(Before-and-after page screenshots)

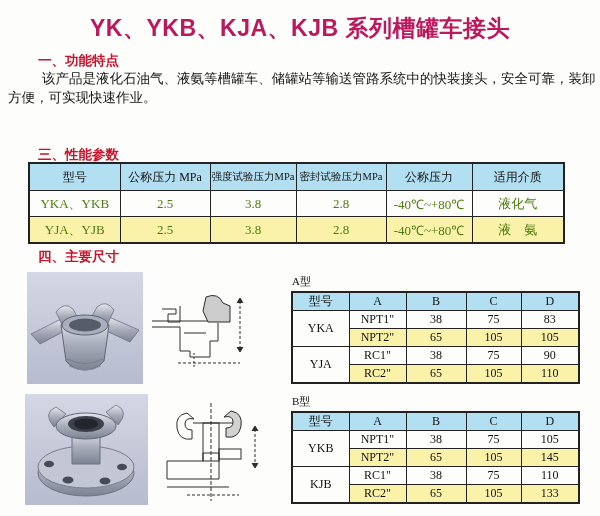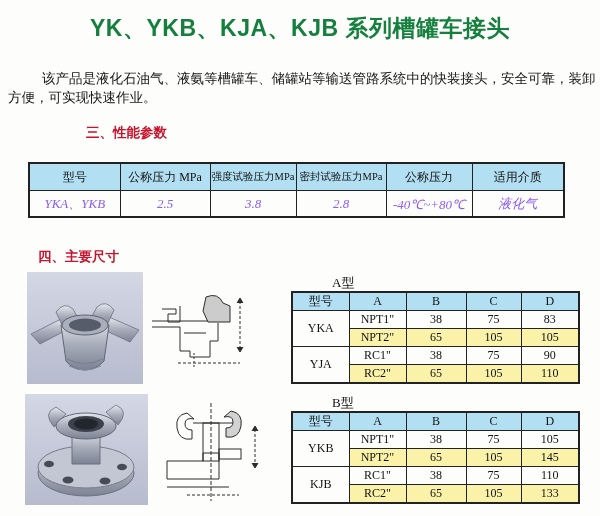"YK、YKB、KJA、KJB 系列槽罐车接头" .title { color: #15803d -> #be185d }
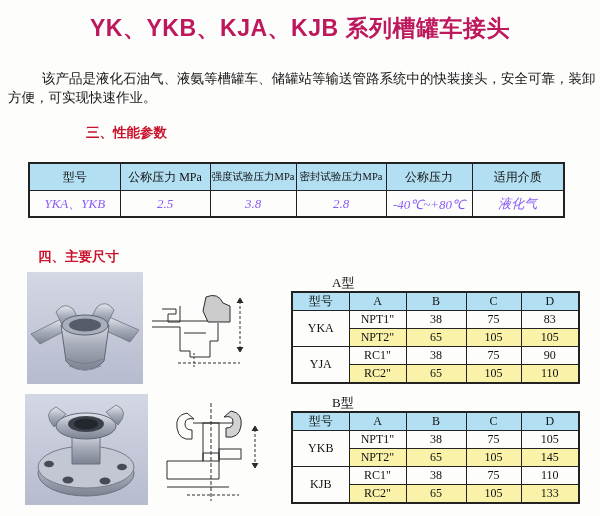"一、功能特点" div.red-head { html: none -> <div>一、功能特点</div> }
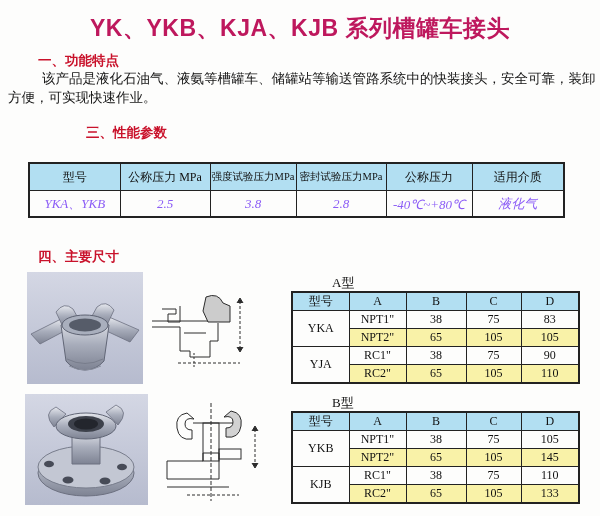"三、性能参数" div.red-head { margin-left: 48px -> none; top: 124px -> 146px }
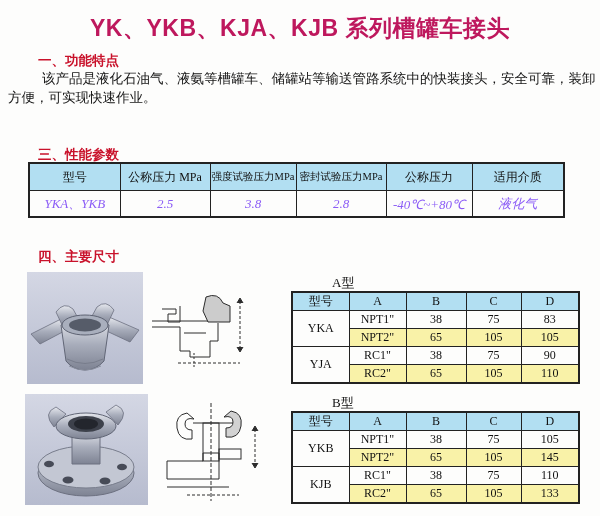"YKA、YKB" .perf td { color: #8b5cf6 -> #4d7c0f; font-style: italic -> none }
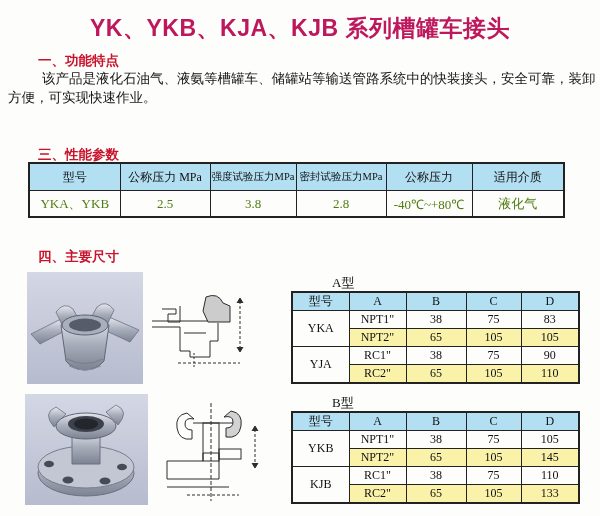"YJA、YJB" tr.yellow { html: none -> <tr> <td>YJA、YJB</td> <td>2.5</td> <td>3.8</td> <td>2.8</td> <td>-40℃~+80℃</td> <td>液 氨</td> </tr> }
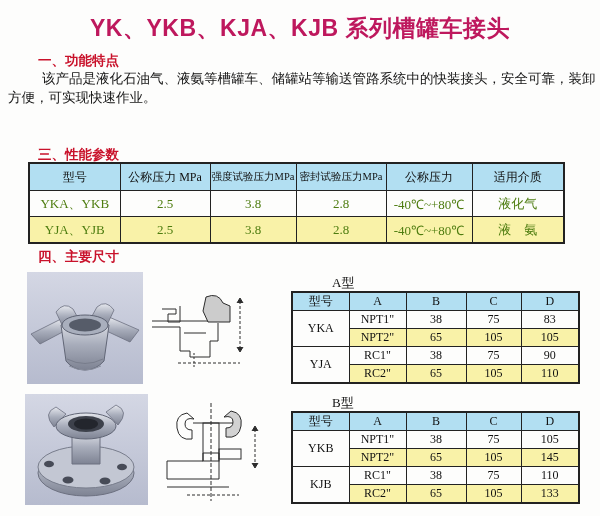"A型" .type-label { font-size: 13px -> 11px; margin-left: 40px -> none }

» Exercise
No pictures go in the copy. Retype exactly the lines from the one with "margin-left: 48px ->" through the last line of the entries above, both included, and nothing more.

» Result for this task
"三、性能参数" div.red-head { margin-left: 48px -> none; top: 124px -> 146px }
"YKA、YKB" .perf td { color: #8b5cf6 -> #4d7c0f; font-style: italic -> none }
"YJA、YJB" tr.yellow { html: none -> <tr> <td>YJA、YJB</td> <td>2.5</td> <td>3.8</td> <td>2.8</td> <td>-40℃~+80℃</td> <td>液 氨</td> </tr> }
"A型" .type-label { font-size: 13px -> 11px; margin-left: 40px -> none }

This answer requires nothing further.